I've started writing the "stock" army list for the New German Republic. If I can think of a half-decent back-story, I'll post it here.

Wednesday, January 13, 2010

Crater: the fledgling days

So I've written up a quick little 1:300 scale sci-fi armor rules set, borrowing from Dirtside II (Ground Zero Games) and OGRE Miniatures (Steve Jackson Games).

I still have yet to playtest it, but I'm in the process of painting up two armies. I'm using some Future Wars and Dirtside minis from GZG, and the Neo-Soviet line from Brigade Models at the moment.

The things that I like about Dirtside II are the vehicle design rules and the versatility, but I couldn't really work up enthusiasm for the chit-based damage system. I've seen house rules online that try to work around it, but they all seem more complex than they have to be.

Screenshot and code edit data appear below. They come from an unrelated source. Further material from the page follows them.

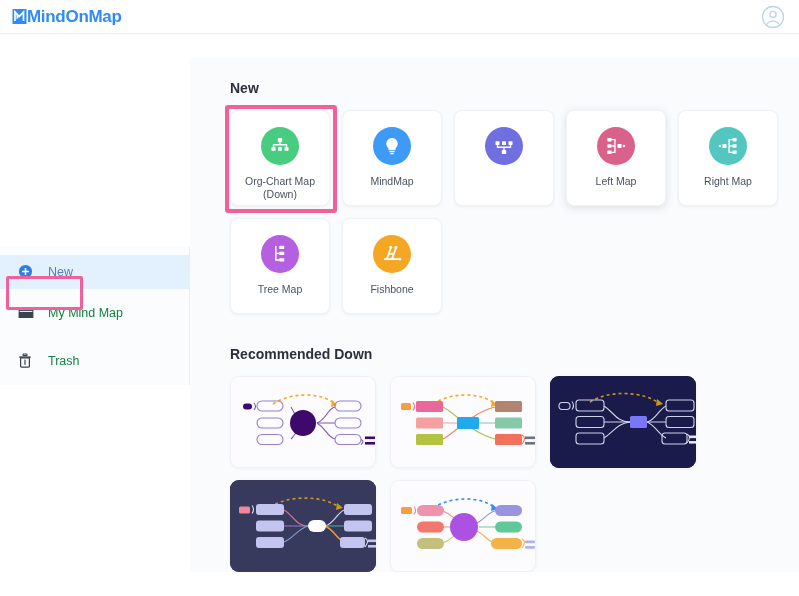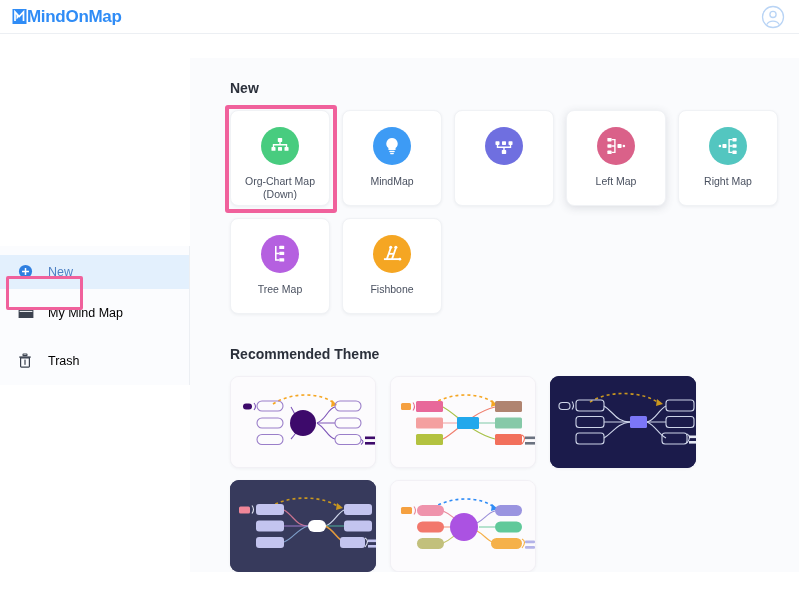--- a/index.html
+++ b/index.html
@@ -33,21 +33,21 @@
   
   .sidebar {
     width: 190px; min-width: 190px;
     background: #fbfcfe;
     border-right: 1px solid #eceff3;
     padding-top: 0;
     position: relative;
   }
   .side-item {
     height: 48px; display: flex; align-items: center;
-    padding-left: 18px; font-size: 12.5px; color: #000000;
+    padding-left: 18px; font-size: 12.5px; color: #15803d;
     cursor: pointer; position: relative;
   }
   .side-item .si-icon {
     width: 22px; display: flex; align-items: center; justify-content: flex-start;
     color: #3b424f;
   }
   .side-item .si-label { margin-left: 8px; }
 
   .side-item.new {
     background: #e3f0fd;
@@ -291,21 +291,21 @@
               <path d="M8.4 11.8 L13.6 11.8" fill="none" stroke="#ffffff" stroke-width="2"></path>
               <circle cx="10.6" cy="4.6" r="1.7" fill="#ffffff"></circle>
               <circle cx="16.2" cy="4.6" r="1.7" fill="#ffffff"></circle>
               <circle cx="20.6" cy="17.6" r="1.5" fill="#ffffff"></circle>
             </svg>
           </div>
           <div class="tpl-label">Fishbone</div>
         </div>
       </div>
 
-      <div class="section-title theme">Recommended Theme</div>
+      <div class="section-title theme">Recommended Down</div>
 
       <div class="theme-row">
 
         <div class="theme-card light">
           <svg width="146" height="92" viewBox="0 0 146 92">
             <rect width="146" height="92" fill="#fcfbfd"></rect>
             <path d="M60 30 C66 40 66 46 78 46" fill="none" stroke="#7e56b8" stroke-width="1.1"></path>
             <path d="M60 46 H78" fill="none" stroke="#7e56b8" stroke-width="1.1"></path>
             <path d="M60 62 C66 56 66 50 78 46" fill="none" stroke="#7e56b8" stroke-width="1.1"></path>
             <path d="M86 46 C96 42 96 32 104 30" fill="none" stroke="#7e56b8" stroke-width="1.1"></path>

So I decided to write up a hybrid rule set, with a strict K.I.S.S. mindset.

To me, the most boring aspect of most games is the IGOUGO system. John Q. moves all of his units, then Bill moves all of his, then John gets to blast the Hell out of Bill's stuff before he can even react. You can't really compensate for this mechanic. I've seen numerous rule sets try*, and I've seen even more players rabidly gnawing their dice in frustration as a result.

So in Crater, players take turns activating formations, until all units have either moved, fired, set to overwatch or designated targets for bombardment. Once all units have made their actions and all hits from the Activation phase are marked, the players take turns resolving them in the same order.

I liked the morale rules from Dirtside and I considered just using the default Combat Resolution Table from Steve Jackson, but I wanted targeting system and unit training quality to factor into the game as well. My solution was to add the ever-ubiquitous To-Hit roll to the mix.

I decided to use a simple attack strength/armor ratio, borrowing the CRT with a slight adjustment to account for the "To-Hit roll" element.

Anyway, I've got a skeletal website set up for the project, with a link to the rough draft of the rulebook. Once I've got some playtesting done the site will have more meat added to it.

I will also post battle reports and pictures of my finished miniatures here on this blog.

* Little additional rules that try to make the action seem simultaneous. It never works. Playing Battletech for example, had the infamous "I blew your 'Mechs leg off, but that doesn't take effect until the end of the turn" anachronism.